Cette passionnante épopée, qui s’étend sur près d’un siècle, est l’occasion de découvrir de véritables joyaux du répertoire baroque français. Au sein de ce programme d’une grande richesse, on retiendra tout particulièrement les étonnants extraits des Génies, opéra composé en 1736 par Mademoiselle Duval, ou encore les airs d’Omphale (1701), d’une tension à glacer le sang, et signés d’André-Cardinal Destouches. Il faut à ce titre féliciter le travail original réalisé par l’ensemble de l’équipe artistique au titre de ce concert qui sort des sentiers battus.
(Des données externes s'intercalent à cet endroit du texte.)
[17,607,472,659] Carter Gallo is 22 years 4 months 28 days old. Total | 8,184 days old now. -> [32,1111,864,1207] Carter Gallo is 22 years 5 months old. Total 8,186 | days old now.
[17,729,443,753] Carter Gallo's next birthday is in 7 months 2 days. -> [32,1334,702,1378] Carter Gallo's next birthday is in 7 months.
Marie-Nicole Lemieux & Stéphane Fuget © O. Bertrand
Marie-Nicole Lemieux en majesté
La contralto québécoise faisait ce soir ses débuts dans la tragédie lyrique française. « C’est la première fois que j’ose faire ce répertoire », déclare-t-elle au public, remerciant par la même occasion le chef Stéphane Fuget, à l’origine de cet ambitieux projet. Et pourtant, on jurerait que Marie-Nicole Lemieux a toute sa vie interprété ce répertoire qu’elle conduit au sommet ! La voix, magnifiquement projetée dans la Philharmonie, charme toujours autant par sa chaleur et son velouté. La diction, d’une exquise précision, n’omet pas d’appuyer sur certains mots pour mieux mettre en valeur les points saillants du texte. Enfin, la tessiture extrêmement exigeante de ces rôles trouve en Marie-Nicole Lemieux une interprète parfaite. En fin de deuxième partie, la cantatrice s’offre même le luxe d’incarner le rôle, pourtant composé pour soprano, de l’Armide de Gluck, dans un air qu’elle cisèle avec grâce et ornemente avec toute la finesse requise.
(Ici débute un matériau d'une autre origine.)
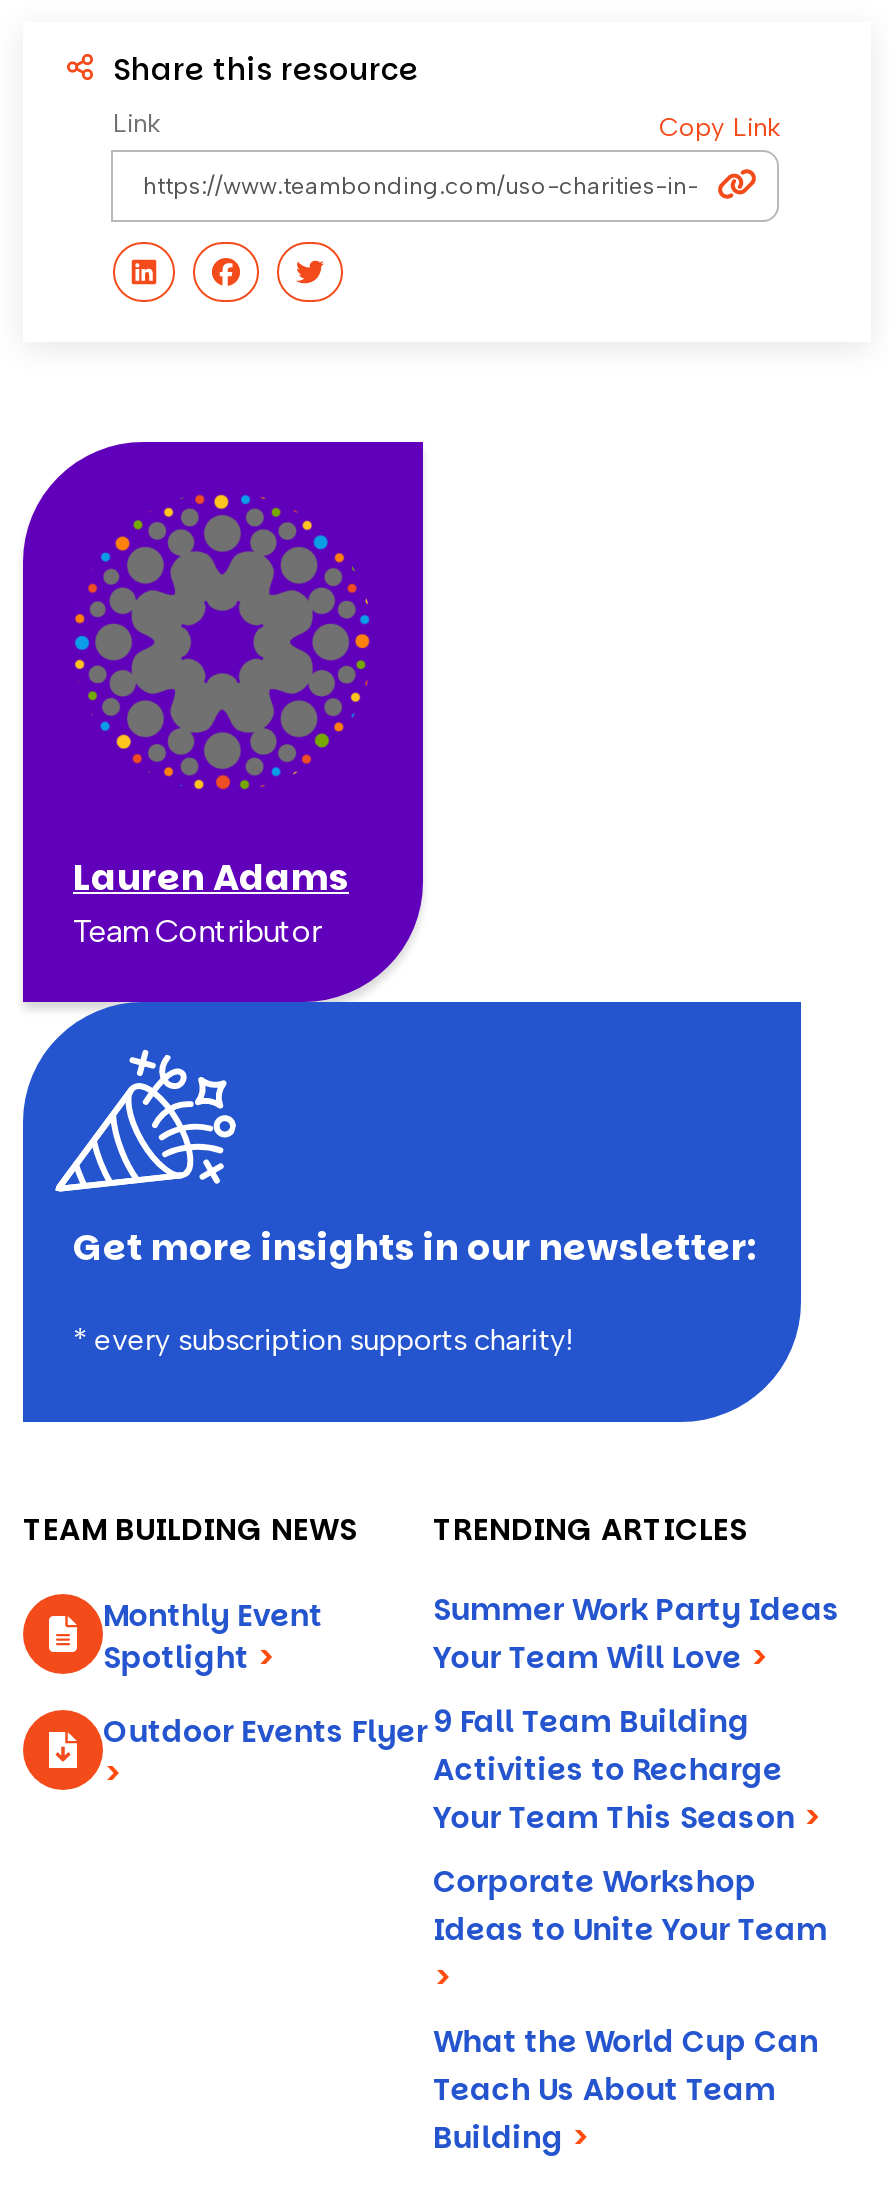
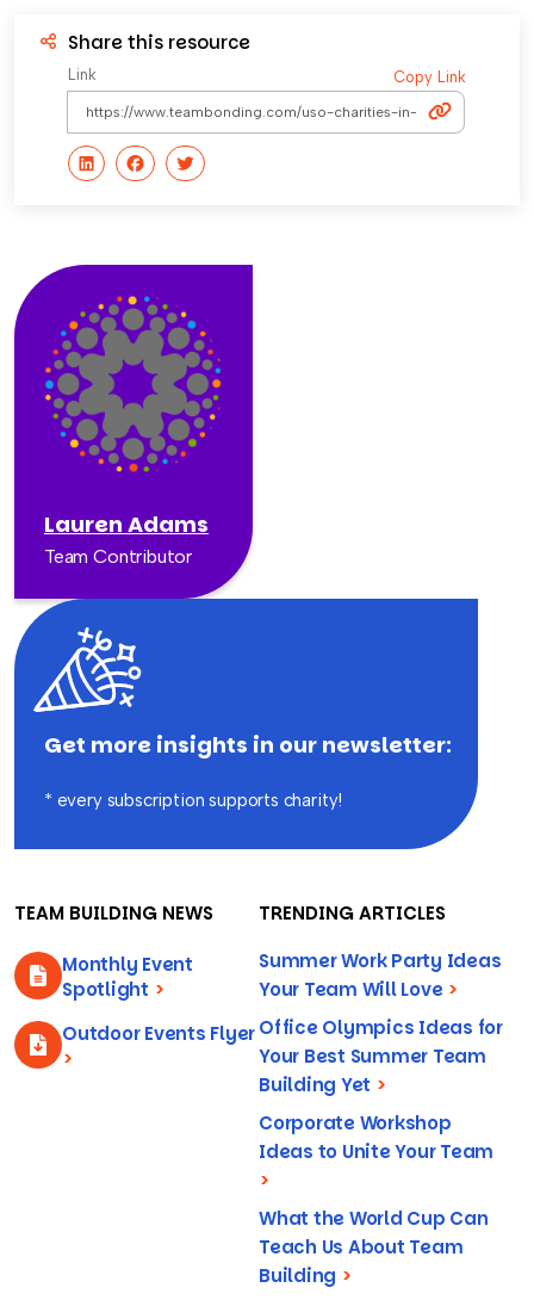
[433,1700,822,1838] 9 Fall Team Building | Activities to Recharge | Your Team This Season > -> [259,1015,503,1097] Office Olympics Ideas for | Your Best Summer Team | Building Yet >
Tragédienne, Marie-Nicole Lemieux l’a toujours été. Il n’est qu’à voir pour s’en convaincre la majestueuse fierté de ses entrées, ou encore sa façon d’alterner les moments de fureur, de désespoir, de folie et de joie. Et avec quel art suprême elle passe par tous ces extrêmes, tout en dignité, et sans aucunement sacrifier la ligne vocale. Le mot de Titon du Tillet sur Marie Le Rochois (1658-1728), créatrice entre autres des rôles d’Armide de Lully et de Médée de Charpentier, que l’on retrouve dans la note de programme, ne résumerait pas mieux l’impression laissée ce soir par Marie-Nicole Lemieux : « Quand elle commençait à s’émouvoir et à chanter, […] on ne voyait plus qu’elle sur le théâtre et elle paraissait seule le remplir ».
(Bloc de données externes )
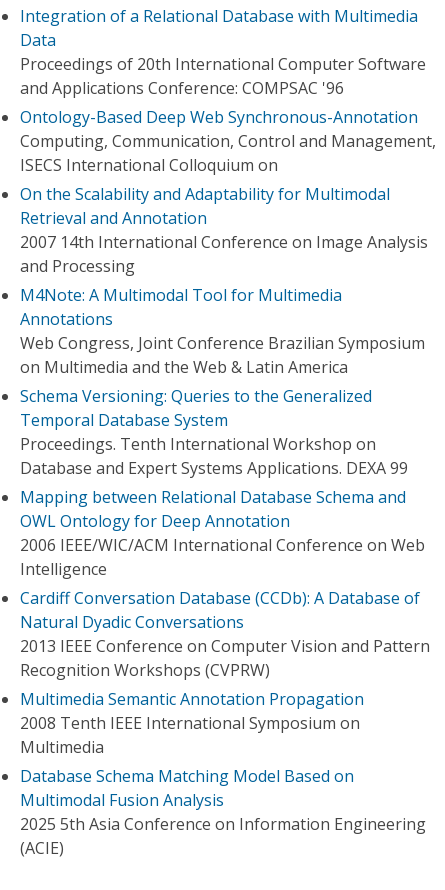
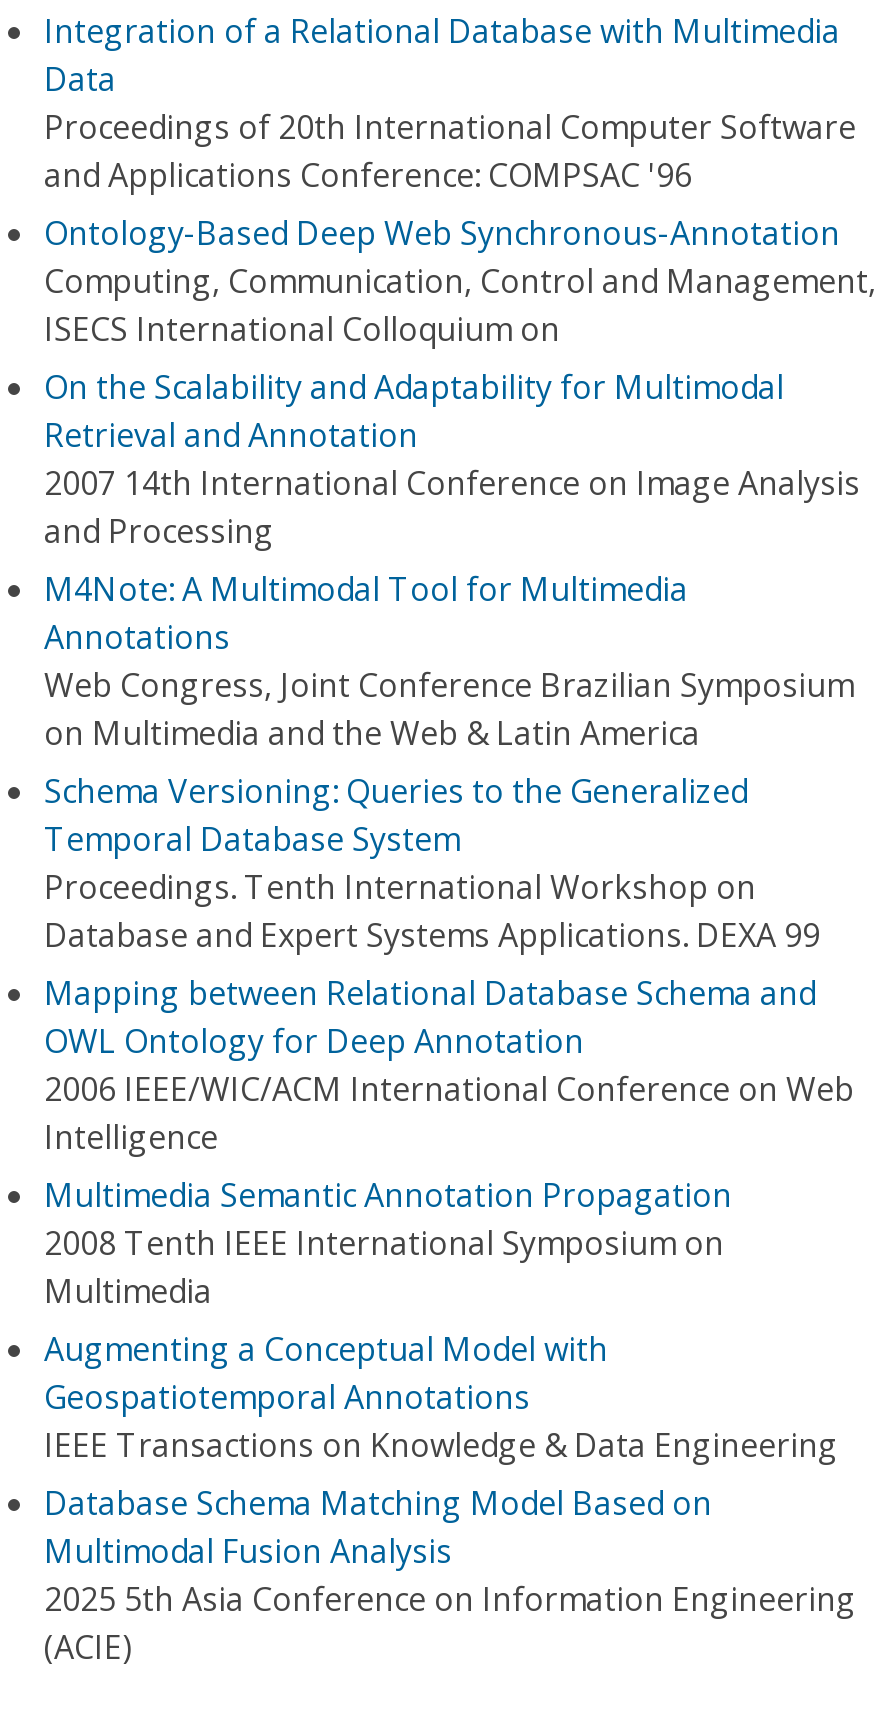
[20,587,430,681] Cardiff Conversation Database (CCDb): A Database of | Natural Dyadic Conversations | 2013 IEEE Conference on Computer Vision and Pattern | Recognition Workshops (CVPRW) -> none
moved [20,688,364,758] -> [44,1173,732,1313]: Multimedia Semantic Annotation Propagation | 2008 Tenth IEEE International Symposium on | Multimedia
none -> [44,1327,838,1467] Augmenting a Conceptual Model with | Geospatiotemporal Annotations | IEEE Transactions on Knowledge & Data Engineering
Marie-Nicole Lemieux © Geneviève Lesieur
A ses côtés, le chef Stéphane Fuget se révèle un guide parfait, accompagnant tantôt avec passion, tantôt avec délicatesse la contralto. Son orchestre Les Epopées, à l’effectif idéalement fourni – plus de vingt-cinq instruments à cordes, hautbois, traverso et bassons par quatre –, révèle une belle sonorité. Les ouvertures ont la majesté qu’il faut, les sarabandes sont remplies de grâce. L’ensemble passionne de bout en bout, comme dans cet « Air des démons » extrait de Médée et Jason de François-Joseph Salomon.
Après Vivaldi, Carmen, la mélodie et tant d’autres défis – on annonce prochainement un Ring dans lequel elle chantera Fricka et Erda –, où s’arrêtera Marie-Nicole Lemieux ?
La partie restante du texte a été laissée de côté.